R. Broh Landsman, an attorney for Olson, downplayed the failed investment’s role in the company’s financial struggles.

“If you look at what happened in the marketplace, all health care plans were suffering economically, and many small plans failed. The only ones that survived were big plans like Premera and Regence, because they had the financial reserves,” Landsman said.

KPS was placed in receivership of then-Insurance Commissioner Deborah Senn in August 1999 because of insolvency, and is still in financial rehabilitation. The firm lost $2.8 million in 1998, and failed to meet the state’s requirement that insurers maintain corporate reserves of at least $3 million.

The plaintiff in the case, Deputy Insurance Commissioner James Odiorne, charges the defendants with breach of fiduciary duty, or failure to act in the best interest of the corporation; breach of special duties by Olson, or failure to assess legal requirements and heed the warnings of outside legal counsel; self interest by Adams, who acted as both a stockholder and board member of UPW and a board member of KPS; and failure to report proper stock value.

The case was filed Oct. 15, 2001, and a jury trial is scheduled to begin Oct. 14. The state is seeking financial damages, including the $2.5 million invested in UPW.

“It is our belief that there is no merit to the lawsuit at all,” said Ed Wolfe, Schneidler’s attorney. “We deny any claims the receiver brought forward. ... We are pursuing our own claims against the receiver.”

Wolfe said the case involved “actions which may have been improper by the Office of the Insurance Commissioner by even bringing this lawsuit forward,” but declined to elaborate.

The state contends that Schneidler and Adams began to promote the purchase of UPW preferred stock in September 1995. UPW, based in Federal Way, is a physician-sponsored health care service provider formed in 1994.
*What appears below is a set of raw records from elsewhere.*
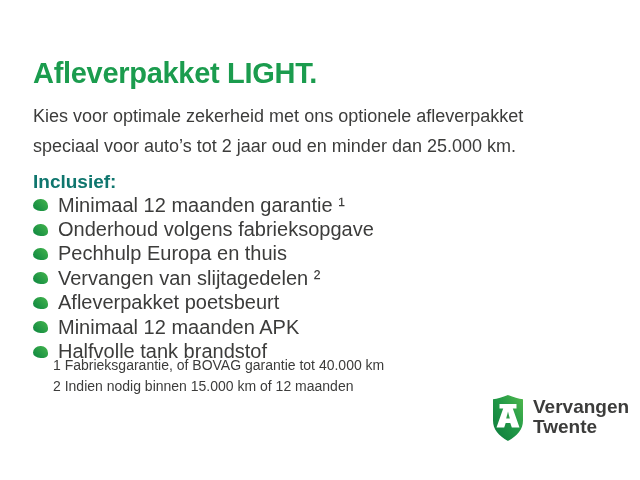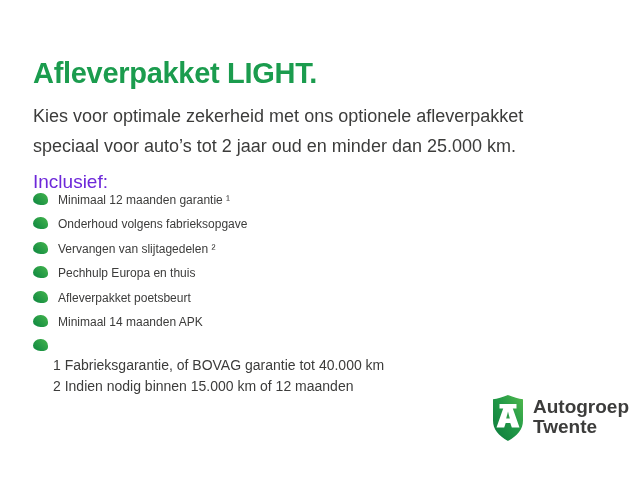"Inclusief:" .list-header { color: #6d28d9 -> #0f766e; font-weight: 400 -> 700 }
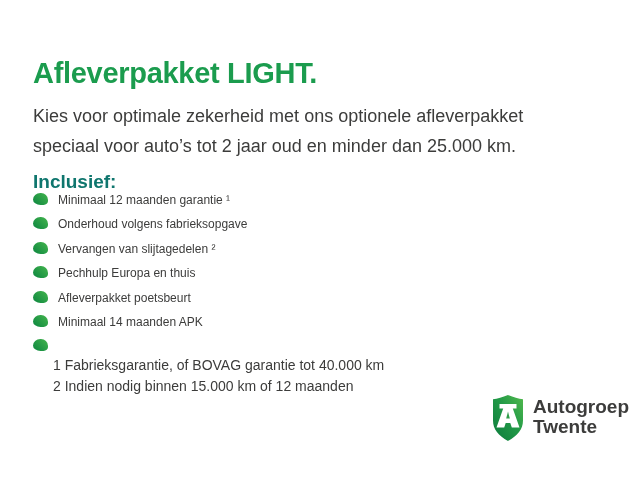"Minimaal 12 maanden garantie ¹" .bullet-list li { align-items: none -> center; font-size: 12px -> 20px }
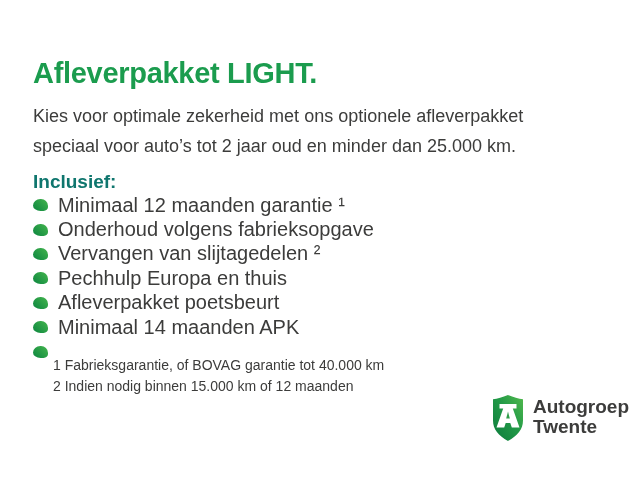"Vervangen van slijtagedelen ²" li { order: before "Pechhulp Europa en thuis" -> after "Pechhulp Europa en thuis" }
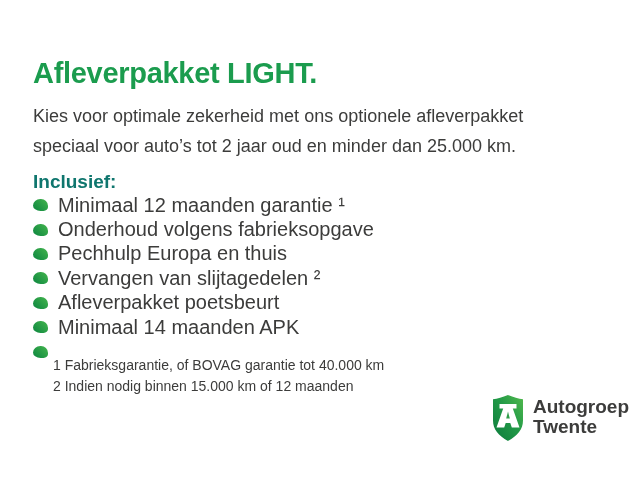"Minimaal 14 maanden APK" span { text: 14 -> 12 }
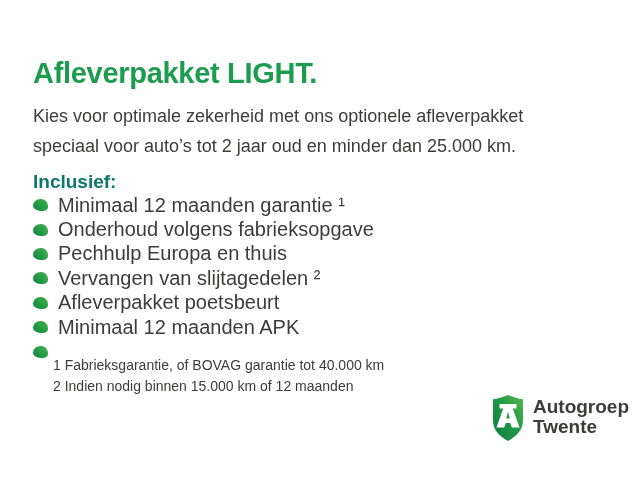"Halfvolle tank brandstof" span { html: none -> <span>Halfvolle tank brandstof</span> }
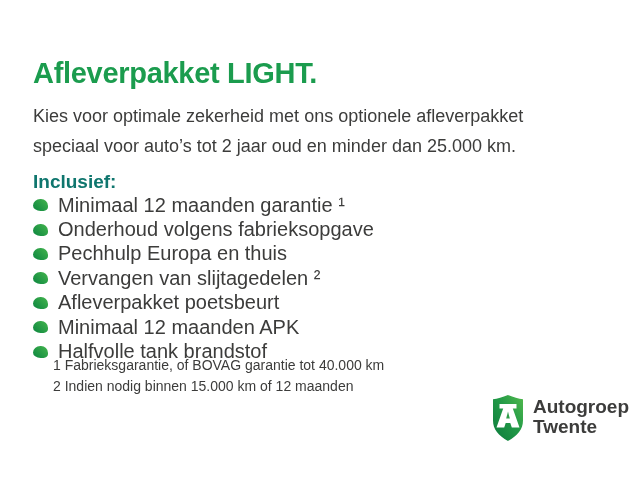"Autogroep" div { text: Autogroep -> Vervangen }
“After disclosing his status as a stockholder and board member, defendant Adams held himself out as having a high degree of knowledge concerning UPW and the proposed investment, and advocated” for the investment, the state alleges.

However, Adams recused himself from the board’s vote, and Schneidler did not have voting rights as president.

“I believe I took every step to avoid a conflict of interest. I identified the potential conflict, communicated it to all parties and I excused myself when it was time to act. It is all documented,” Adams said.

The defendants told the Office of the Insurance Commissioner in January 1996 that the investment was prudent and would benefit subscribers, the state alleges. They sought an exemption from a law prohibiting more than 4 percent of an insurer’s reserves in a single investment, which was granted.

“I want to highlight that the investment was acknowledged and approved by the Office of the Insurance Commissioner. Then they turned around and brought a lawsuit against the defendants,” Wolfe said.

The company already was mired in financial troubles at the time of the purchase, the case alleges.

“Defendants knew or had reason to know that underwriting losses would be nearly $6.5 million at the same time they went through with the purchase of the stock,” the state contends.

The state’s charging papers also point out that KPS’ other investments during this time period were making money.

Olson warned the board about the risks, Landsman said, and she did not participate in the decision to buy the stock.

“In documents she submitted to her boss and to the ad hoc committee of the board, she pointed out the potential negatives” of the investment, Landsman said. “She also pointed out in a letter to the Office of Insurance Commissioner, in advance of approval, the short-term negative financial consequences and the long-term uncertainty regarding the investment.”

Olson now works as a business recruiter for the Kitsap Regional Economic Development Council, her attorney said.

The receivership of KPS Health Plans, Inc. is still pending. The Insurance Commissioner is still in title, possession and use of all KPS assets.

Odiorne did not respond to repeated phone calls seeking comment on the matter.